I am running syncthing via Docker and connecting to it on local net using android. It works flawlessly (directly setting the “addresses” from dynamic to tcp://HOST:PORT)
I setup nginx for the UI to access it outside my network, but am not able to get that working for the 22000 port (yet). Part of my process is to temporarily forward 22000 in my router and access it directly that way, but I’m not having any luck.
It’s not giving me an error on the connection page (not sure where to look for logs currently on android…), so I’m not sure what the issue is. Any help would be appreciated
Did you switch from dynamic to a static address because of connectivity issues?

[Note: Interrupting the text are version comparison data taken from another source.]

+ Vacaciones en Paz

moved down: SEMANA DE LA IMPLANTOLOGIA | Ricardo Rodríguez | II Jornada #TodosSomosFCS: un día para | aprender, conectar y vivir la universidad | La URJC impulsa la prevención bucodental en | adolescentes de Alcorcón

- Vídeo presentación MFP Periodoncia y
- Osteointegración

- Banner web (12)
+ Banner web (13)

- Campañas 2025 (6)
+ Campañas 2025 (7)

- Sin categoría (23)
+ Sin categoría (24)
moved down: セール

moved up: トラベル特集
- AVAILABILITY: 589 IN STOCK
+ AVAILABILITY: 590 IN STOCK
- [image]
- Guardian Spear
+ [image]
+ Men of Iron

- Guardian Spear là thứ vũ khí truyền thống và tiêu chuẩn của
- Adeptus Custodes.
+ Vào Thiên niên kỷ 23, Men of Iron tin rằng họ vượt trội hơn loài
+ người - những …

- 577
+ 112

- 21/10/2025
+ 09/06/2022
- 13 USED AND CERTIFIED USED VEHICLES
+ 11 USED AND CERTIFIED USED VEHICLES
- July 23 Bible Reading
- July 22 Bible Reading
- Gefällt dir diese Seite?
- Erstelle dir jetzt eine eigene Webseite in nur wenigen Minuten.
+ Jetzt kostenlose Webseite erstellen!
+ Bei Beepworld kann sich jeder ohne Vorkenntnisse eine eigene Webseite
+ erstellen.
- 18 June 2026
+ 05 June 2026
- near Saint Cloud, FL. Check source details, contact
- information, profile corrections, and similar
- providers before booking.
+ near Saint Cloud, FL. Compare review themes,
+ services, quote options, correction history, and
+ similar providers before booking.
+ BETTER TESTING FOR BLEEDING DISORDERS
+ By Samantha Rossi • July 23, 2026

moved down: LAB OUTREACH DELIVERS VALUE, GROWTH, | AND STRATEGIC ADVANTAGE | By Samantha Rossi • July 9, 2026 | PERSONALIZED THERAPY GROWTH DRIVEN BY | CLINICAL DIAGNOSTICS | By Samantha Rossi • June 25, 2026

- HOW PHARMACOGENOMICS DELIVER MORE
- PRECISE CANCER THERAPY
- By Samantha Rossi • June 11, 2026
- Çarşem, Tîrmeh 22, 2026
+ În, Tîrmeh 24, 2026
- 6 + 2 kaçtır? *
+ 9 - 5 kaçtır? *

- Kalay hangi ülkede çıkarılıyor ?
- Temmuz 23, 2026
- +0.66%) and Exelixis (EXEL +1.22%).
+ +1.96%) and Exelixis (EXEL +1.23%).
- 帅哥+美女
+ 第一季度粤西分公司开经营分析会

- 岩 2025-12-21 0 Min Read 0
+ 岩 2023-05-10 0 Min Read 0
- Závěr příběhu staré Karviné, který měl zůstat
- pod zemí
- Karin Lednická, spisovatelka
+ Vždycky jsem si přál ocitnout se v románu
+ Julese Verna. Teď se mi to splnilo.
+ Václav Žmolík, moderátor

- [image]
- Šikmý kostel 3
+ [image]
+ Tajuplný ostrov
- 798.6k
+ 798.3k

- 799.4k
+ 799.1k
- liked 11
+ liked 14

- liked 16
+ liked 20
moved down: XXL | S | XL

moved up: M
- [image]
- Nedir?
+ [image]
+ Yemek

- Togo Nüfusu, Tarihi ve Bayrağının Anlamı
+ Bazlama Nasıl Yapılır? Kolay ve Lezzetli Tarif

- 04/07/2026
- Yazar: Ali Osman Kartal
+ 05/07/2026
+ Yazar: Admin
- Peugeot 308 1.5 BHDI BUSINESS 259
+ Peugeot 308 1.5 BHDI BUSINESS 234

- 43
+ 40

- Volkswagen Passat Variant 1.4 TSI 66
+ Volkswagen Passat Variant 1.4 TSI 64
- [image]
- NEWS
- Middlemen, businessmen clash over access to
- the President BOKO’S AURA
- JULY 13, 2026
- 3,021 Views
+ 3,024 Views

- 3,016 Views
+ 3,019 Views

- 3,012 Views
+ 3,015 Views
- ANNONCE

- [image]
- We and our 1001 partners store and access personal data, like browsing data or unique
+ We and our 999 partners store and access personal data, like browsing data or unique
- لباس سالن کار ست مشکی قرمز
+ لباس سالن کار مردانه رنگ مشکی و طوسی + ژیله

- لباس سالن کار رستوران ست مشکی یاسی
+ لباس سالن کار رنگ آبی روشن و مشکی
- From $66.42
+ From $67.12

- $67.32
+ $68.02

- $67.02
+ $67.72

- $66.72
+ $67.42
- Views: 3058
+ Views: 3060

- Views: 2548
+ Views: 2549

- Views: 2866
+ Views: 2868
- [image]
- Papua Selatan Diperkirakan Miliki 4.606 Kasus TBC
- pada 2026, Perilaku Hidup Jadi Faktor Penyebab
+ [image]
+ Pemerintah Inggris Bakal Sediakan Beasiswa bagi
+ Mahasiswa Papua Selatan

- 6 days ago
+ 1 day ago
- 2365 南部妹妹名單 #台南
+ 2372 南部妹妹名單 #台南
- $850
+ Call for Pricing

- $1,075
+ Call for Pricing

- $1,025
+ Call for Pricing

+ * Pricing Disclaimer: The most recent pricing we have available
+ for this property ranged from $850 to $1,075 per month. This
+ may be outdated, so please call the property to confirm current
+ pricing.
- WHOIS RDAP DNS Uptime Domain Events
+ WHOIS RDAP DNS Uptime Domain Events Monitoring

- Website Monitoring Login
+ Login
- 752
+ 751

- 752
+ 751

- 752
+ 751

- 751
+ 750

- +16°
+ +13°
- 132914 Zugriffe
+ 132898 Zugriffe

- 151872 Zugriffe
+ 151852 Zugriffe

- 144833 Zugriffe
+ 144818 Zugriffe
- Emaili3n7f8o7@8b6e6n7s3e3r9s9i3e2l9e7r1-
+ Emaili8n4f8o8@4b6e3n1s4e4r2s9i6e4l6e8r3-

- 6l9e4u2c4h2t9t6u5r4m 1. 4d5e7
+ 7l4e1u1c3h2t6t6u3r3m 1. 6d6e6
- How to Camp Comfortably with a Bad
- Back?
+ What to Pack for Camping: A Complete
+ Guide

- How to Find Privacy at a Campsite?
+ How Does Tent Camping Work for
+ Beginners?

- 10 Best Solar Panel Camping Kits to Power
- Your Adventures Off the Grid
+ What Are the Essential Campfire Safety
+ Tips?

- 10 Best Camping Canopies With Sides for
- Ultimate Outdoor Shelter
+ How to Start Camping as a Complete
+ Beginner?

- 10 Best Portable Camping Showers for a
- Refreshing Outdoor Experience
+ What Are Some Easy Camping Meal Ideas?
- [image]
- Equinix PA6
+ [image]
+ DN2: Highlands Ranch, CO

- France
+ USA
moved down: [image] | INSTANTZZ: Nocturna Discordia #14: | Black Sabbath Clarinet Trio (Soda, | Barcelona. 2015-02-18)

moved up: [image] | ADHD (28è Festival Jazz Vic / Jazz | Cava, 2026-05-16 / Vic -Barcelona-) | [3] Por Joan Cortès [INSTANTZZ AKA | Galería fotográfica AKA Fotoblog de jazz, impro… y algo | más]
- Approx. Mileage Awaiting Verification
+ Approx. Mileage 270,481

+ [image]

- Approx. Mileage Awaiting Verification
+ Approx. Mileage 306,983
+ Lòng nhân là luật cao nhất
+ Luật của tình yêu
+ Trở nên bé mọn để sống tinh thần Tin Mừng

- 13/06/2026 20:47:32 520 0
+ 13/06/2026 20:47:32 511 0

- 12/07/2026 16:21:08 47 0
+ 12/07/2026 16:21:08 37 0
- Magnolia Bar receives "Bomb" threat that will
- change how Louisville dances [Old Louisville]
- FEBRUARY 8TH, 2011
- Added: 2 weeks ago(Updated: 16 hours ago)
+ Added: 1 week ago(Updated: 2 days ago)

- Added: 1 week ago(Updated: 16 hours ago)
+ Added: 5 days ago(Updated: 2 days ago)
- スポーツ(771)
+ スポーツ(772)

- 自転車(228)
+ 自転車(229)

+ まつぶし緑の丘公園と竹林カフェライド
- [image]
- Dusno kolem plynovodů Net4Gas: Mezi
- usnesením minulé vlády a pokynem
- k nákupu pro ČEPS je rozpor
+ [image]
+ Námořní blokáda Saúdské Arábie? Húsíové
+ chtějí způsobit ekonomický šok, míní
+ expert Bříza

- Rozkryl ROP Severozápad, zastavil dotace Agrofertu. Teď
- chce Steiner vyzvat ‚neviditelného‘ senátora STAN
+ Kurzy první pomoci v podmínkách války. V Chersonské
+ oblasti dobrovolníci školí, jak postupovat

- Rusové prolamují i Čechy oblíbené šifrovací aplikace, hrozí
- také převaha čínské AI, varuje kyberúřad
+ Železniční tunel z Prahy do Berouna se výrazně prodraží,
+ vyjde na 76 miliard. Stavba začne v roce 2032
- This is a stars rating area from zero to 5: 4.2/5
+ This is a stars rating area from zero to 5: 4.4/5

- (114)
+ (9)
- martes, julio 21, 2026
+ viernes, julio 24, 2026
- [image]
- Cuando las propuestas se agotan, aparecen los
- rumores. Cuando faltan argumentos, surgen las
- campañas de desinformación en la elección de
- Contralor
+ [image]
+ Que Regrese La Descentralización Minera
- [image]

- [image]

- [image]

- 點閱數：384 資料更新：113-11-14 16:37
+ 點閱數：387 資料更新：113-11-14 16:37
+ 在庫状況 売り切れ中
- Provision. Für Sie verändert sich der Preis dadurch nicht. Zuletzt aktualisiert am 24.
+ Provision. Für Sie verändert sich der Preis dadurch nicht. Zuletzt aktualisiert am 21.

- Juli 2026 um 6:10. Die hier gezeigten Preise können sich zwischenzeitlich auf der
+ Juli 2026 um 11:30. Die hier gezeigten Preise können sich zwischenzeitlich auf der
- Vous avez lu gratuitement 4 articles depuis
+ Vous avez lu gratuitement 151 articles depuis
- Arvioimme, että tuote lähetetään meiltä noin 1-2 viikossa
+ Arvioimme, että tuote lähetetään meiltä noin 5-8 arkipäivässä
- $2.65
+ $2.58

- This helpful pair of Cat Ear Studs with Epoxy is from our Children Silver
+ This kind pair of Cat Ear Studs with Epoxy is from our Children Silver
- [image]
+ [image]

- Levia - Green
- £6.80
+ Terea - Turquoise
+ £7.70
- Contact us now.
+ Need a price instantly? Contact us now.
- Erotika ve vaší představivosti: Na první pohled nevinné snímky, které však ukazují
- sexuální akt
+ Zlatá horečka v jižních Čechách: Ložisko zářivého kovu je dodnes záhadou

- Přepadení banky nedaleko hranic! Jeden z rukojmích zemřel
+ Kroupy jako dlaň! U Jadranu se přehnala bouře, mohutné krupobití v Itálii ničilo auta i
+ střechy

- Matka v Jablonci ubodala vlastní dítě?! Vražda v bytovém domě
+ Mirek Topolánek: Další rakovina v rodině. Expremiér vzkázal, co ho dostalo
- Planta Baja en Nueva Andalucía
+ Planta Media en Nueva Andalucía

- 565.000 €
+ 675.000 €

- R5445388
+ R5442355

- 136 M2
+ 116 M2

So, note that Nginx is a web server rather than a general-purpose packet filter.
In a reverse-proxy setup, Nginx responds like a web server to the web client while at the same time acting like a web client to the back end web server. Syncthing’s web UI is served by a built-in web server using the default port 8384, so it works fine with Nginx which also talks HTTP. But Syncthing’s BEP is something entirely different and isn’t recognized by Nginx.
Leaving Syncthing’s settings to their defaults (device addresses field is “dynamic”) including enabling global and local discovery on both the Docker container and Android would have been sufficient in most cases to get them to automatically connect while on the same LAN and when apart.
I did find my issue actually, when I set up syncthing originally, I set it to only work for local addresses. I reset that to allow all IPs and I got it working lol.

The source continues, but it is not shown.